Data extracted from a collection
┄┄┄┄┄┄┄┄┄┄

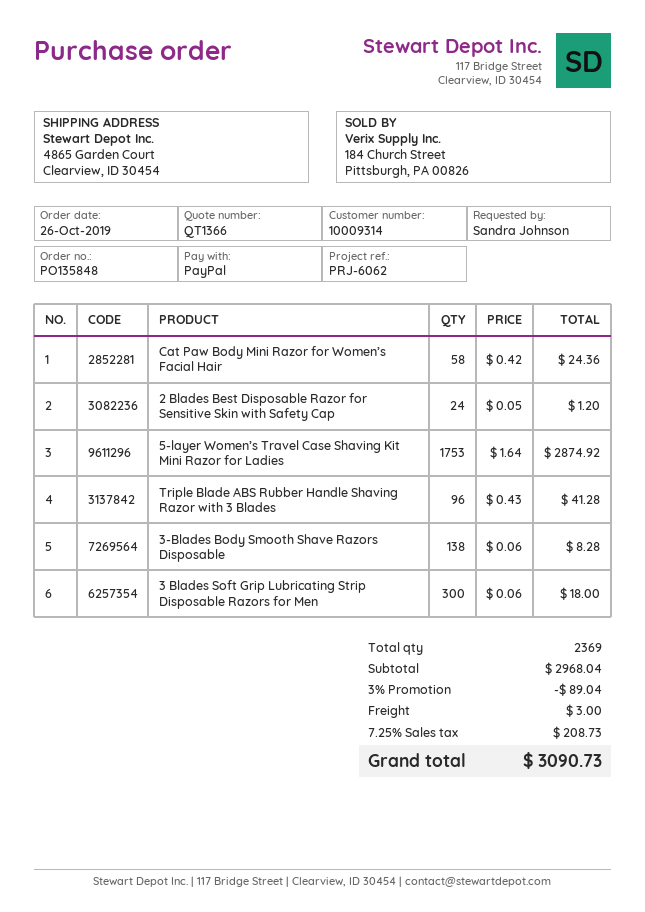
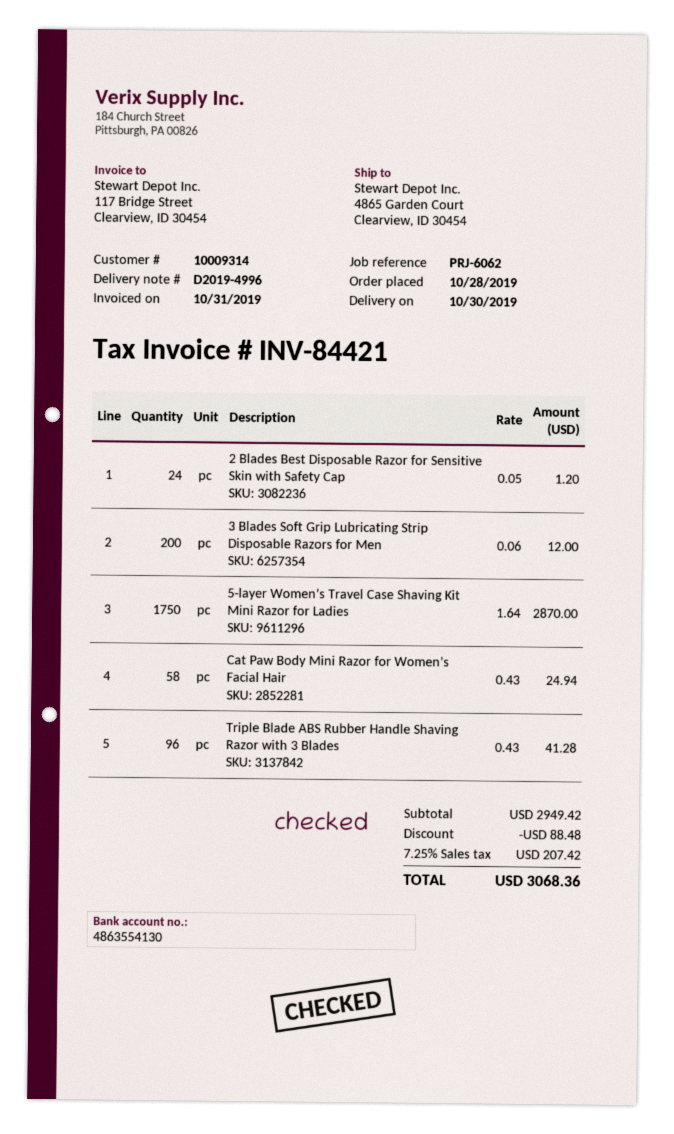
order date: 2019-10-26 -> 2019-10-28
Cat Paw Body Mini Razor for Women’s Facial Hair: 58 x 0.42 = 24.36 -> 58 x 0.43 = 24.94
5-layer Women’s Travel Case Shaving Kit Mini Razor for Ladies: 1753 x 1.64 = 2874.92 -> 1750 x 1.64 = 2870.00
3-Blades Body Smooth Shave Razors Disposable: 138 x 0.06 = 8.28 -> none
3 Blades Soft Grip Lubricating Strip Disposable Razors for Men: 300 x 0.06 = 18.00 -> 200 x 0.06 = 12.00
subtotal: 2968.04 -> 2949.42
discount: 89.04 -> 88.48
shipping: 3.00 -> none
tax: 7.25% = 208.73 -> 7.25% = 207.42
total: 3090.73 -> 3068.36

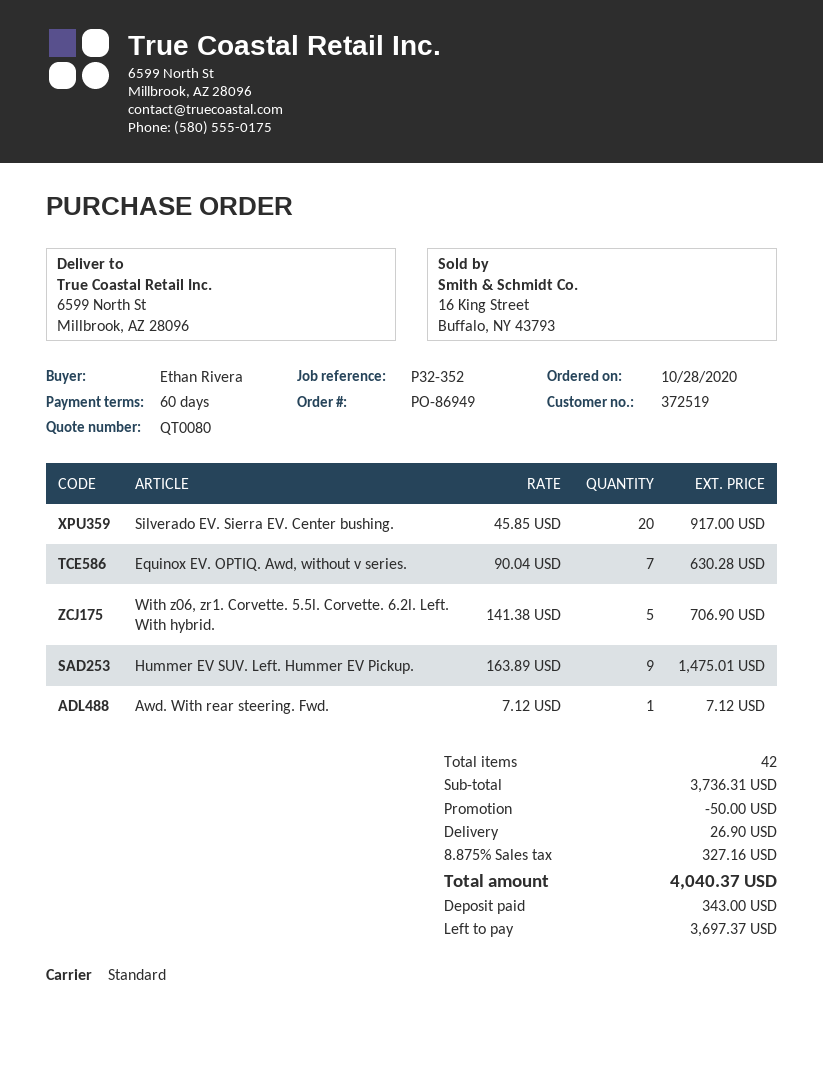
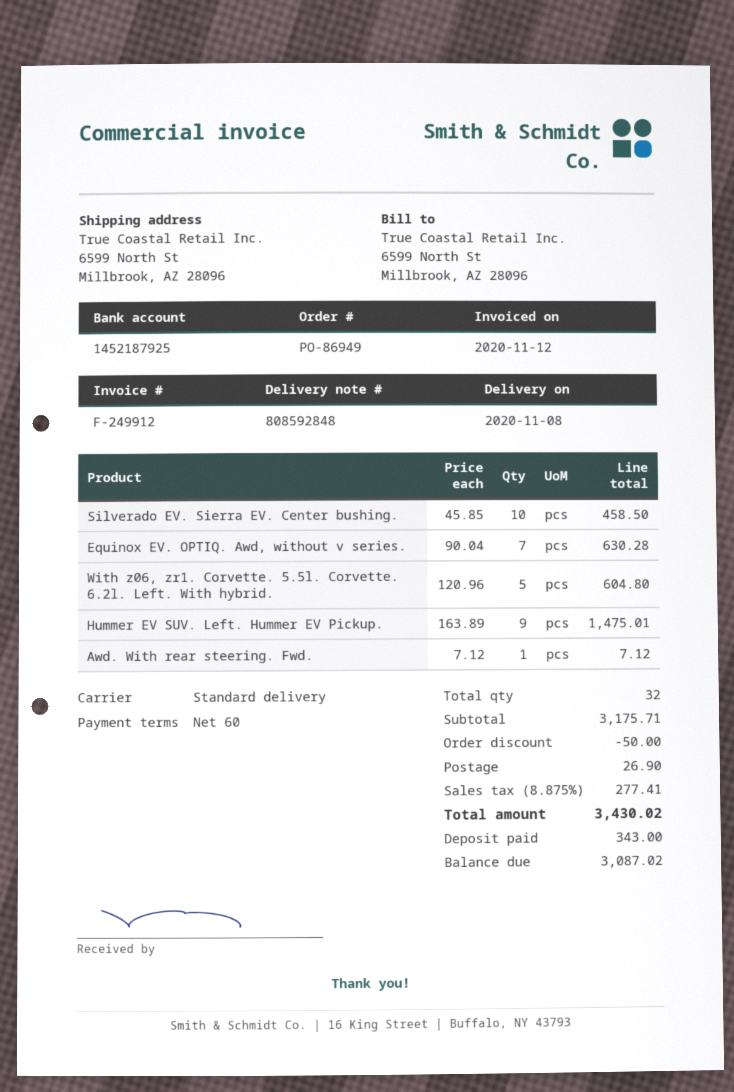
Silverado EV. Sierra EV. Center bushing.: 20 x 45.85 = 917.00 -> 10 x 45.85 = 458.50
With z06, zr1. Corvette. 5.5l. Corvette. 6.2l. Left. With hybrid.: 5 x 141.38 = 706.90 -> 5 x 120.96 = 604.80
total quantity: 42 -> 32
subtotal: 3736.31 -> 3175.71
tax: 8.875% = 327.16 -> 8.875% = 277.41
total: 4040.37 -> 3430.02
balance: 3697.37 -> 3087.02

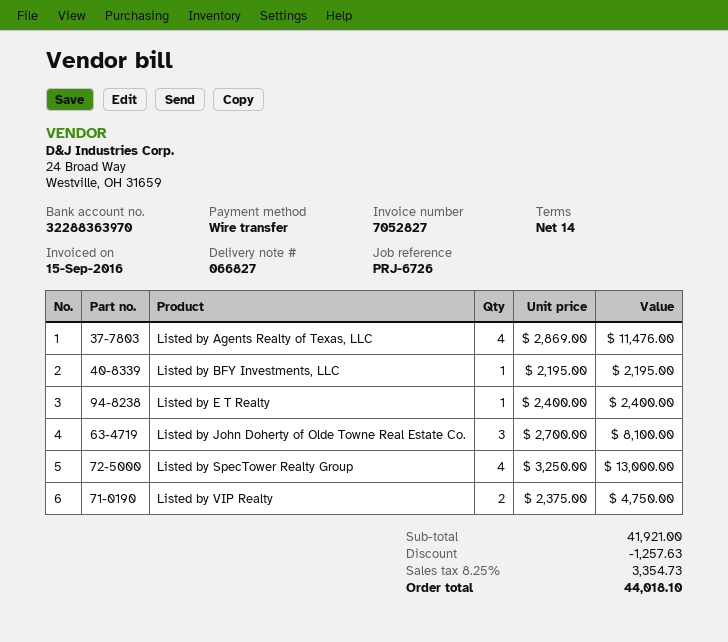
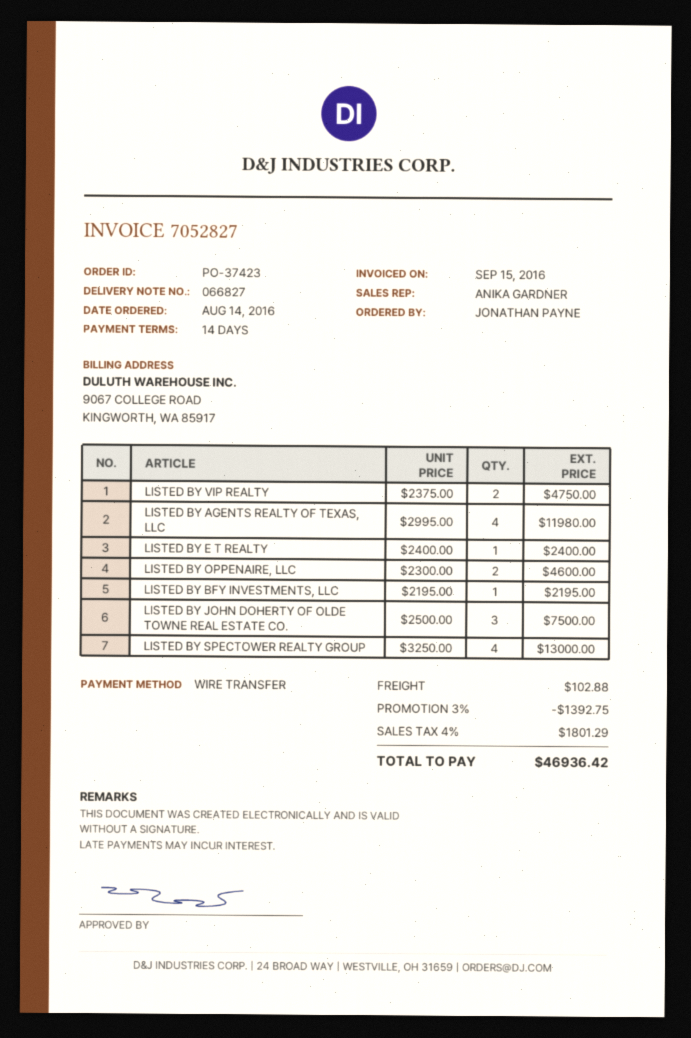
Listed by Agents Realty of Texas, LLC: 4 x 2869.00 = 11476.00 -> 4 x 2995.00 = 11980.00
Listed by John Doherty of Olde Towne Real Estate Co.: 3 x 2700.00 = 8100.00 -> 3 x 2500.00 = 7500.00
LISTED BY OPPENAIRE, LLC: none -> 2 x 2300.00 = 4600.00
discount: 1257.63 -> 1392.75
shipping: none -> 102.88
tax: 8.25% = 3354.73 -> 4% = 1801.29
total: 44018.10 -> 46936.42

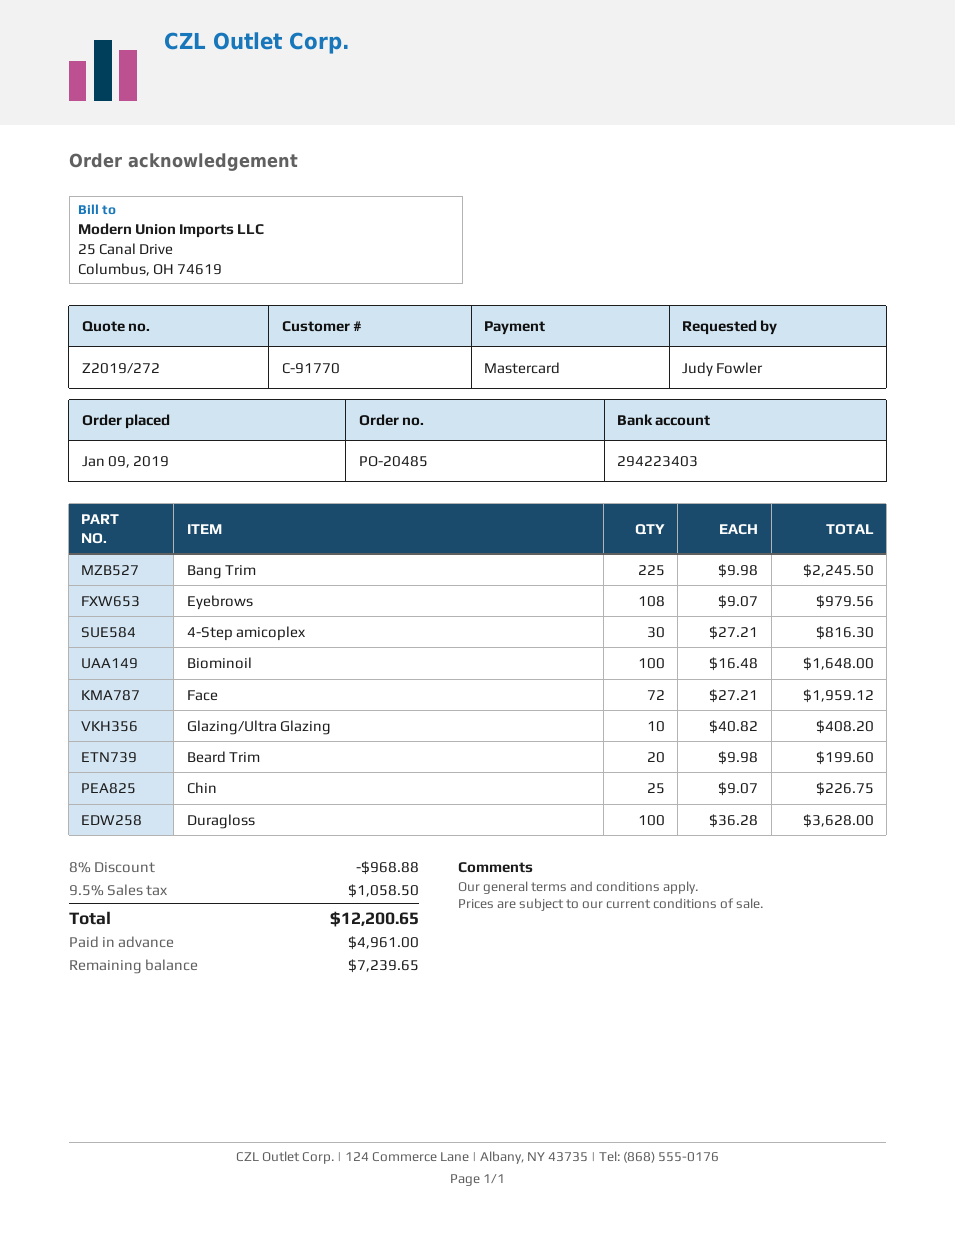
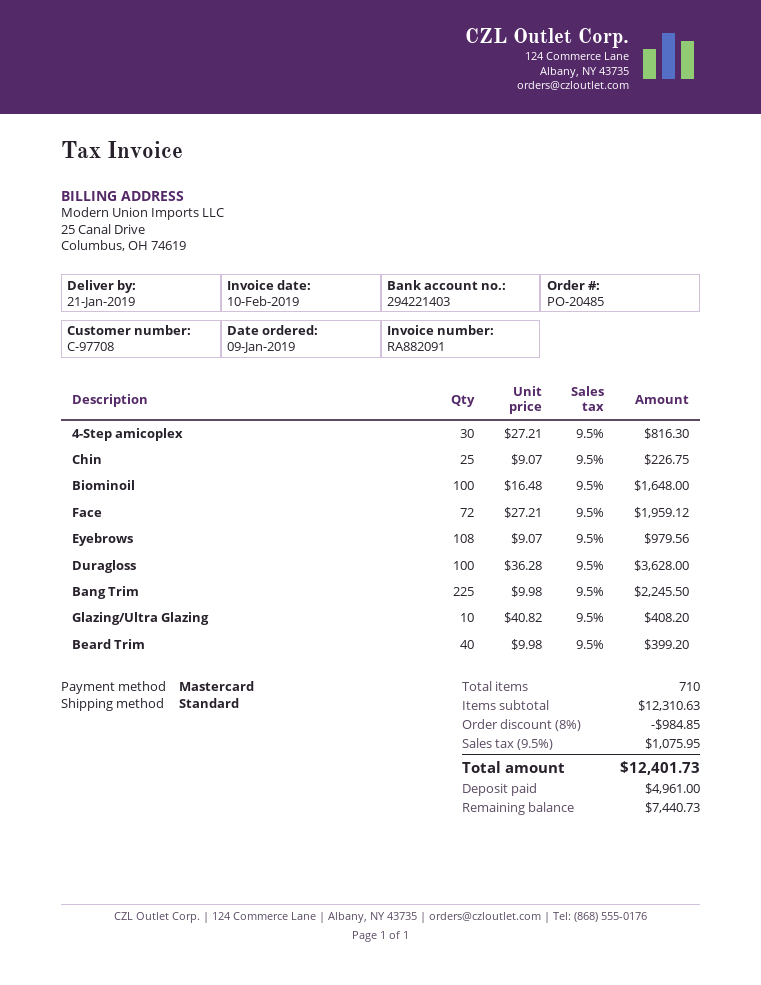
customer number: C-91770 -> C-97708
bank account: 294223403 -> 294221403
Beard Trim: 20 x 9.98 = 199.60 -> 40 x 9.98 = 399.20
discount: 8% = 968.88 -> 8% = 984.85
tax: 9.5% = 1058.50 -> 9.5% = 1075.95
total: 12200.65 -> 12401.73
balance: 7239.65 -> 7440.73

┄┄┄┄┄┄┄┄┄┄

◆ Exercise brief ◆
Omit the pictures, then give every record back exactly as it stands.

◆ Answer space ◆
order date: 2019-10-26 -> 2019-10-28
Cat Paw Body Mini Razor for Women’s Facial Hair: 58 x 0.42 = 24.36 -> 58 x 0.43 = 24.94
5-layer Women’s Travel Case Shaving Kit Mini Razor for Ladies: 1753 x 1.64 = 2874.92 -> 1750 x 1.64 = 2870.00
3-Blades Body Smooth Shave Razors Disposable: 138 x 0.06 = 8.28 -> none
3 Blades Soft Grip Lubricating Strip Disposable Razors for Men: 300 x 0.06 = 18.00 -> 200 x 0.06 = 12.00
subtotal: 2968.04 -> 2949.42
discount: 89.04 -> 88.48
shipping: 3.00 -> none
tax: 7.25% = 208.73 -> 7.25% = 207.42
total: 3090.73 -> 3068.36

Silverado EV. Sierra EV. Center bushing.: 20 x 45.85 = 917.00 -> 10 x 45.85 = 458.50
With z06, zr1. Corvette. 5.5l. Corvette. 6.2l. Left. With hybrid.: 5 x 141.38 = 706.90 -> 5 x 120.96 = 604.80
total quantity: 42 -> 32
subtotal: 3736.31 -> 3175.71
tax: 8.875% = 327.16 -> 8.875% = 277.41
total: 4040.37 -> 3430.02
balance: 3697.37 -> 3087.02

Listed by Agents Realty of Texas, LLC: 4 x 2869.00 = 11476.00 -> 4 x 2995.00 = 11980.00
Listed by John Doherty of Olde Towne Real Estate Co.: 3 x 2700.00 = 8100.00 -> 3 x 2500.00 = 7500.00
LISTED BY OPPENAIRE, LLC: none -> 2 x 2300.00 = 4600.00
discount: 1257.63 -> 1392.75
shipping: none -> 102.88
tax: 8.25% = 3354.73 -> 4% = 1801.29
total: 44018.10 -> 46936.42

customer number: C-91770 -> C-97708
bank account: 294223403 -> 294221403
Beard Trim: 20 x 9.98 = 199.60 -> 40 x 9.98 = 399.20
discount: 8% = 968.88 -> 8% = 984.85
tax: 9.5% = 1058.50 -> 9.5% = 1075.95
total: 12200.65 -> 12401.73
balance: 7239.65 -> 7440.73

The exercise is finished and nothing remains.